Not in glory, but in humility. Not enthroned, but enslaved and imprisoned. Not in the mighty and spectacular, but in the meek and gentle.

Moreover, God is discovered. God is not attained, by all our toiling in good works to “find God” in our self-centred projects. In fact, the sheep — ‘the good guys’ (i.e. the righteous ones) — are surprised to hear they had indeed cared for the King of Creation.

They were not aware, in their sharing of love to the disadvantaged and poor, that they were serving Christ. They just shared who they were with what little they had, freely and without expectation nor calculation.

It is clear, from this Gospel text that in God’s Reign, Jesus is looking for people naturally sharing their love with others — a free outflow of love — rather than calculated efforts designed to achieve a pre-determined result or image. This is not management-by-objective. Nor is it ‘the ends justify the means’.
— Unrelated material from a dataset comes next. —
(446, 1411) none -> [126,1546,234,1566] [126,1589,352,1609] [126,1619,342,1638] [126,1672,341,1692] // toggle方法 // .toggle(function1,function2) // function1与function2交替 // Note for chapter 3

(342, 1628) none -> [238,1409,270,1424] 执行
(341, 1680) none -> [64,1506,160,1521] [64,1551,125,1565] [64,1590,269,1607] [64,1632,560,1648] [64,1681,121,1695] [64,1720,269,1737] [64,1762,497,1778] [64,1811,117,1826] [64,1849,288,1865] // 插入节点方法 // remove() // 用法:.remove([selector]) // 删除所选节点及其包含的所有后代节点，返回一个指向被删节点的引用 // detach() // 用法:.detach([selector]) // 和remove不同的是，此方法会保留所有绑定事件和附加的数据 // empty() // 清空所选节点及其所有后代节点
I think it was Albert Einstein who said that we can’t solve a problem by using the same kind of thinking that caused the problem in the first place. In other words, we can’t move forward with solutions into the new thing God is doing using a frame of mind that also contributed to creating the fix we find ourselves in today.

Being religious, if we are not aware of it, can easily be co-oped by prevailing cultural norms — such as: dividing people into different groups, operating according to a tit-for-tat, either-or perspectives. It’s funny, when I think about it, what image first comes to mind in this Gospel story about the final judgement — and has endured from the first time I learned it as a child — is this image of dividing the sheep from the goats. That’s the dominant image, not clothing the naked and visiting the imprisoned. No, it’s all about ‘dividing and conquering’. It’s about winners and losers. Am I in? Or, am I out?

Religious history can be tracked by seeing how much ways of thinking employed to solve certain problems have only exacerbated them over time. Because the same frame of mind was used. Indeed, it is always easier to come up with solutions ‘designed’ to help others but are really only motivated by our own needs instead of a self-less orientation to working with and loving others.

Today, it seems hard to imagine that Muslims, Jews, and Christians can ever find peace on earth with one another. And yet, in Canada anyway, I believe we have an opportunity to witness to the world how it can be done. Jews, Muslims, Christians, Hindus — and all manner of religious expressions — can work together to love one another and those who are disadvantaged and underprivileged.

In Canada, at least, we live in a multi-cultural, diverse society; different world religions are not going away! They are here to stay! The challenge is co-existence, not eradication of difference, nor coercion towards ‘same-mindedness’. The solution is not to just exercise more power over our opponent. Be better, stronger, faster, louder. And have a competition, a religious ‘food-fight’.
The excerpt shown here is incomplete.